5. [appellante] voert aan dat het CBR het vermoeden dat zij niet langer beschikt over de geschiktheid om een motorrijtuig te besturen niet louter kan baseren op gedragingen die niet als verkeersgedragingen kunnen worden aangemerkt. Ook betwist zij de lezing van hetgeen zich heeft afgespeeld zoals die is gegeven in de mutatie die het CBR aan de besluitvorming ten grondslag heeft gelegd. Zij betwist de juistheid van de daarin vastgelegde feiten en omstandigheden. Er heeft een confrontatie plaatsgevonden tussen haar en de verbalisant waardoor bij haar gevoelens van onmacht en frustratie ontstonden. Nadat zij had geclaxonneerd is zij zonder haar rijbewijs terug te vragen weggereden. Het CBR had mede naar aanleiding van haar uitgebreide eigen verklaring zelf een onderzoek moeten instellen, eventueel nog in de bezwaarfase. Daarnaast had het CBR de juistheid van het aan hem medegedeelde vermoeden zelf moeten beoordelen en toetsen. Verder voert zij aan dat het CBR het bezwaar gegrond had moeten verklaren omdat in de motivering van het besluit van 12 januari 2023 werd verwezen naar een onjuiste bijlage bij de regeling maatregelen rijvaardigheid en geschiktheid 2011. Ook werd in het besluit van 12 januari 2023 ten onrechte gesuggereerd dat zij ook lichamelijk niet in staat zou zijn een motorrijtuig te besturen. Daarnaast geeft alleen de verwijzing naar het in de mutatie weergegeven gedrag onvoldoende inzicht in de gronden waarop het vermoeden is gebaseerd dat bij haar niet langer sprake is van de geschiktheid die is vereist voor het besturen van motorvoertuigen.

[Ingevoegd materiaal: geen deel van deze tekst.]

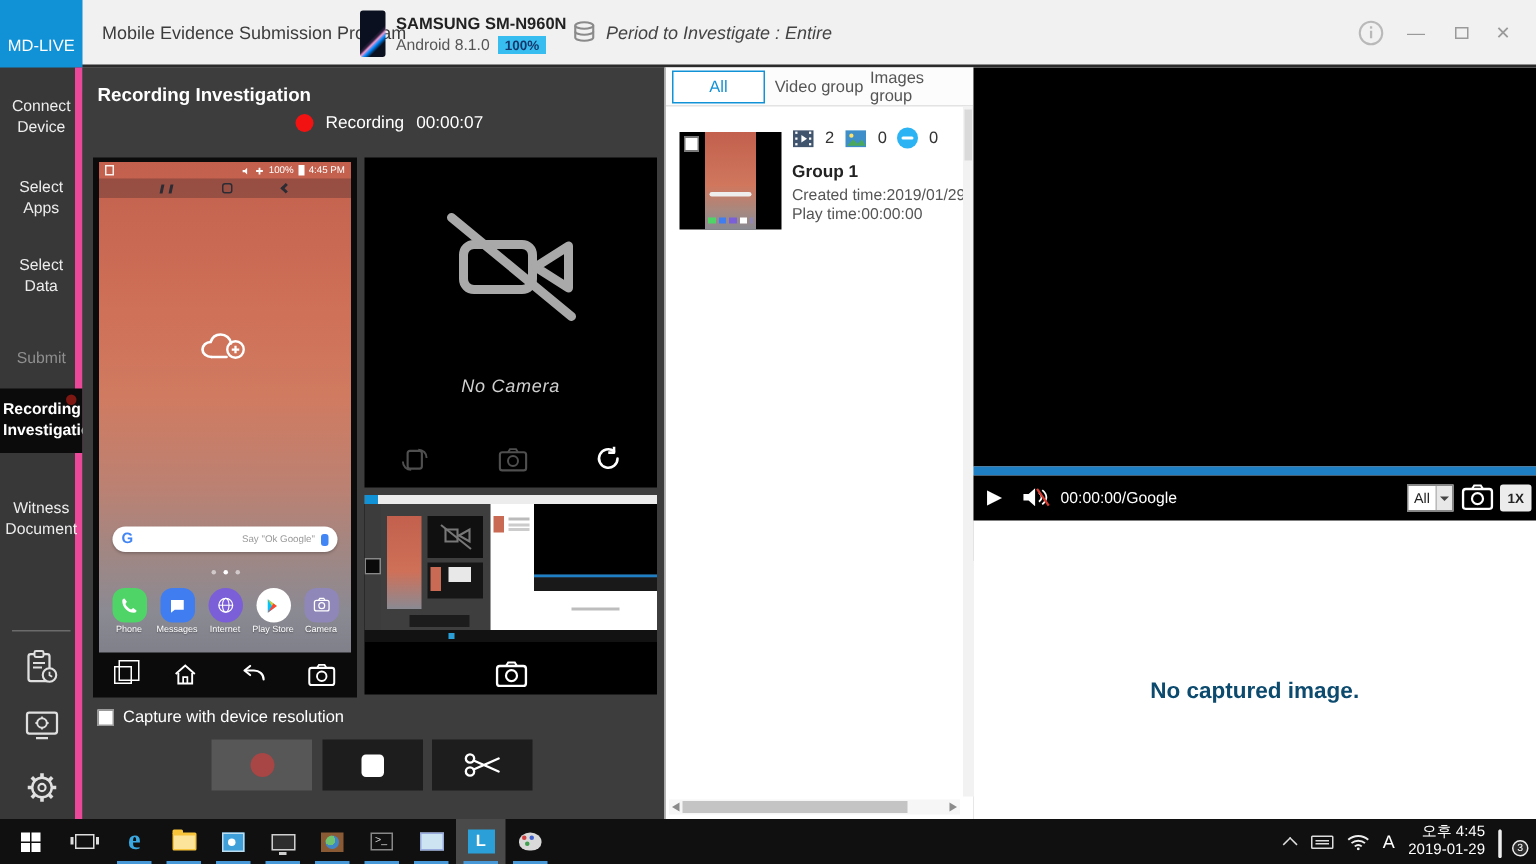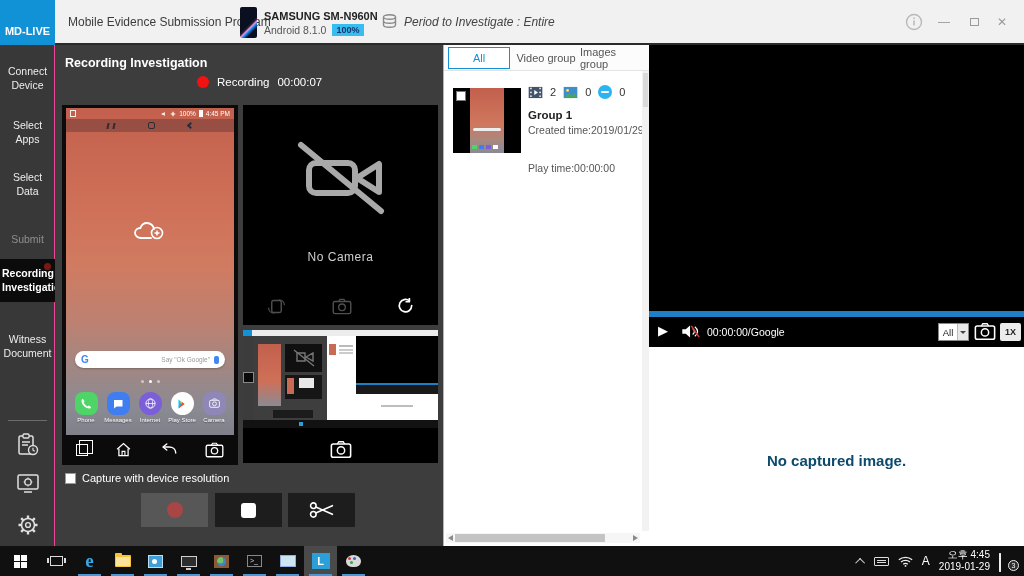--- a/index.html
+++ b/index.html
@@ -3,37 +3,37 @@
 <meta charset="utf-8">
 <style>
   * { box-sizing: border-box; margin: 0; padding: 0; }
   html,body { width:1024px; height:576px; overflow:hidden; }
   body { font-family:"Liberation Sans", sans-serif; background:#3d3d3d; position:relative; }
   #root { position:absolute; inset:0; width:1024px; height:576px; }
   .abs { position:absolute; }
 
   
   .topbar { left:0; top:0; width:1024px; height:45px; background:#f1f1f1; border-bottom:2px solid #2b2b2b; }
-  .logo { left:0; top:0; width:55px; height:61px; background:#1292d6; color:#fff; font-size:11px; font-weight:bold;
+  .logo { left:0; top:0; width:55px; height:61px; background:#1292d6; color:#fff; font-size:11px; font-weight:normal;
           display:flex; align-items:center; justify-content:center; }
   .app-title { left:68px; top:0; height:43px; display:flex; align-items:center; font-size:12px; color:#3c3c3c; }
   .device-box { left:240px; top:6px; height:33px; display:flex; align-items:center; gap:7px; }
   .phone-thumb { width:17px; height:31px; background:linear-gradient(135deg,#0b1020 55%,#324 60%,#e9c 64%,#08f 70%,#0b1020 78%); border-radius:2px; }
   .device-name { font-size:11px; font-weight:bold; color:#222; line-height:1.4; }
   .device-os-row { display:flex; align-items:center; gap:6px; }
   .device-os { font-size:10.5px; color:#555; }
   .battery-badge { background:#38bdf0; color:#14366b; font-size:9px; font-weight:bold; padding:1px 4px; }
   .period-box { left:382px; top:0; height:43px; display:flex; align-items:center; gap:7px; font-size:12px; color:#444;font-style:italic; }
   .win-ctrl { top:0; height:43px; width:28px; display:flex; align-items:center; justify-content:center; color:#9a9a9a; font-size:12px; }
   .info-ic { right:96px; } .min-ic { right:66px; } .rest-ic { right:36px; } .close-ic { right:8px; }
   .restore-glyph { width:9px; height:8px; border:1px solid #9a9a9a; position:relative; background:#f1f1f1; }
   .restore-glyph:before { content:""; position:absolute; left:2px; top:-4px; width:9px; height:8px; border:1px solid #9a9a9a; z-index:-1; }
 
   
-  .sidebar { left:0; top:45px; width:55px; height:501px; background:#383838; border-right:1px solid #ec4899; }
+  .sidebar { left:0; top:45px; width:55px; height:501px; background:#383838; border-right:5px solid #ec4899; }
   .side-item { width:55px; text-align:center; font-size:10.5px; color:#ededed; line-height:1.3; padding:6px 2px; }
   .side-item.disabled { color:#8f8f8f; }
   .side-item.active { background:#0b0b0b; color:#fff; font-weight:bold; position:relative; padding:8px 2px; }
   .active-dot { position:absolute; top:4px; right:4px; width:7px; height:7px; border-radius:50%; background:#7c1712; }
   .side-divider { left:8px; width:39px; height:1px; background:#6b6b6b; top:375px; }
   .side-icon { left:0; width:55px; display:flex; justify-content:center; color:#e0e0e0; }
 
   
   .main { left:55px; top:45px; width:388px; height:501px; background:#3d3d3d; }
   .main-title { left:10px; top:11px; color:#fff; font-size:12.5px; font-weight:bold; }
@@ -67,21 +67,21 @@
     justify-content:space-around; padding:0 24px; }
   .nv { color:#2c2c34; }
   .nv-recents { width:8px; height:6px; border-left:2px solid #2c2c34; border-right:2px solid #2c2c34; transform:skewX(-12deg); }
   .nv-home { width:7px; height:7px; border:1.5px solid #2c2c34; border-radius:2px; }
   .nv-back { width:5px; height:5px; border-left:2px solid #2c2c34; border-bottom:2px solid #2c2c34; transform:rotate(45deg); }
   .mirror-strip { left:0; bottom:0; width:100%; height:30px; display:flex; align-items:center; justify-content:space-between;
     padding:0 14px; position:absolute; }
   .recents-ic { width:12px; height:12px; border:1.5px solid #fff; position:relative; }
   .recents-ic:before { content:""; position:absolute; left:2px; top:-5px; width:12px; height:12px; border:1.5px solid #fff; }
 
-  .nocam { left:188px; top:60px; width:195px; height:220px; background:#000; }
+  .nocam { left:188px; top:60px; width:195px; height:220px; background:#000;font-style:italic; }
   .nocam-label { left:0; top:145px; width:100%; text-align:center; color:#cfcfcf; font-size:12px; letter-spacing:.5px; }
   .nocam-strip { left:0; bottom:10px; width:100%; display:flex; justify-content:space-between; padding:0 24px; align-items:center; }
 
   .preview { left:188px; top:285px; width:195px; height:133px; background:#000; }
   .mini { left:0; top:0; width:195px; height:98px; background:#2a2a2a; overflow:hidden; }
   .mini .m { position:absolute; }
   .preview-strip { left:0; bottom:4px; width:100%; display:flex; justify-content:center; position:absolute; }
 
   .cap-row { left:10px; top:427px; display:flex; align-items:center; gap:6px; color:#fff; font-size:11px; }
   .cap-box { width:11px; height:11px; background:#fff; border:1px solid #999; }
@@ -103,21 +103,21 @@
     background:linear-gradient(180deg,#c2604d 0%,#d0775e 55%,#a9887e 80%,#8a8a93 100%); }
   .g-thumb .shot .mini-pill { position:absolute; left:3px; top:40px; width:28px; height:3px; background:#eee; border-radius:2px; }
   .g-thumb .shot .mini-apps { position:absolute; left:2px; bottom:4px; width:30px; height:4px;
     background:linear-gradient(90deg,#4fd468 0 5px,transparent 5px 7px,#407df0 7px 12px,transparent 12px 14px,#7a5fd8 14px 19px,transparent 19px 21px,#fff 21px 26px,transparent 26px 28px,#8f87b8 28px); }
   .g-check { position:absolute; left:3px; top:3px; width:10px; height:10px; background:#fff; border:1px solid #777; }
   .g-counts { left:84px; top:40px; display:flex; align-items:center; gap:7px; font-size:11px; color:#333; }
   .chat-ic { width:14px; height:14px; border-radius:50%; background:#2bb3f3; display:flex; align-items:center; justify-content:center; }
   .chat-ic i { width:8px; height:2px; background:#fff; border-radius:1px; display:block; }
   .g-title { left:84px; top:64px; font-size:11.5px; font-weight:bold; color:#222; }
   .g-created { left:84px; top:79px; font-size:10.5px; color:#555; width:120px; white-space:nowrap; overflow:hidden; }
-  .g-play { left:84px; top:92px; font-size:10.5px; color:#555;margin-top:25px; }
+  .g-play { left:84px; top:92px; font-size:10.5px; color:#555; }
   .vscroll { right:0; top:26px; width:7px; height:460px; background:#f2f2f2; }
   .vthumb { position:absolute; right:1px; top:2px; width:5px; height:34px; background:#dadada; }
   .hscroll { left:2px; bottom:3px; width:194px; height:10px; background:#f6f6f6; display:flex; align-items:center; }
   .harrow { width:0; height:0; border-style:solid; }
   .harrow.left { border-width:3px 5px 3px 0; border-color:transparent #8a8a8a transparent transparent; margin:0 2px; }
   .harrow.right { border-width:3px 0 3px 5px; border-color:transparent transparent transparent #8a8a8a; margin:0 2px; }
   .hthumb { flex:0 0 150px; height:8px; background:#c4c4c4; }
   .hspacer { flex:1; }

6. Zoals de Afdeling al eerder heeft geoordeeld (ECLI:NL:RVS:2021:1462, ECLI:NL:RVS:2022:3587) mag het CBR bij zijn beoordeling van de geestelijke geschiktheid ook gedragingen betrekken die niet als verkeersgedragingen kunnen worden aangemerkt maar die wel kunnen duiden op geestelijke ongeschiktheid voor het besturen van een motorrijtuig. Bij het doel van het onderzoek -het verzekeren van de verkeersveiligheid en het voorkomen van verkeersonveilige situaties- past niet dat een onderzoek pas mag worden opgelegd als het rijgedrag daartoe aanleiding geeft. Het betoog dat het CBR de maatregel niet op niet als verkeersgedragingen aan te merken gedragingen mocht baseren slaagt niet. 7. De gronden die [appellante] in hoger beroep heeft aangevoerd over het feit dat het CBR geen eigen onderzoek heeft gedaan en zijn besluitvorming heeft gebaseerd op de mutatie en niet op een ambtsedig proces-verbaal, zijn een herhaling van wat zij in beroep heeft aangevoerd. Dat geldt ook voor het betoog dat positie van de verbalisant niet onbevooroordeeld was omdat hij melding maakt van belediging door [appellante]. De rechtbank is in rechtsoverwegingen 6.2 en 6.3 gemotiveerd op die gronden ingegaan. [appellante] heeft geen redenen aangevoerd waarom de gemotiveerde beoordeling van die gronden in de aangevallen uitspraak onjuist of onvolledig zou zijn. De Afdeling kan zich vinden in het oordeel van de rechtbank en daaraan ten grondslag gelegde overwegingen 6.2 en 6.3 waarop dat oordeel is gebaseerd. Het betoog slaagt niet.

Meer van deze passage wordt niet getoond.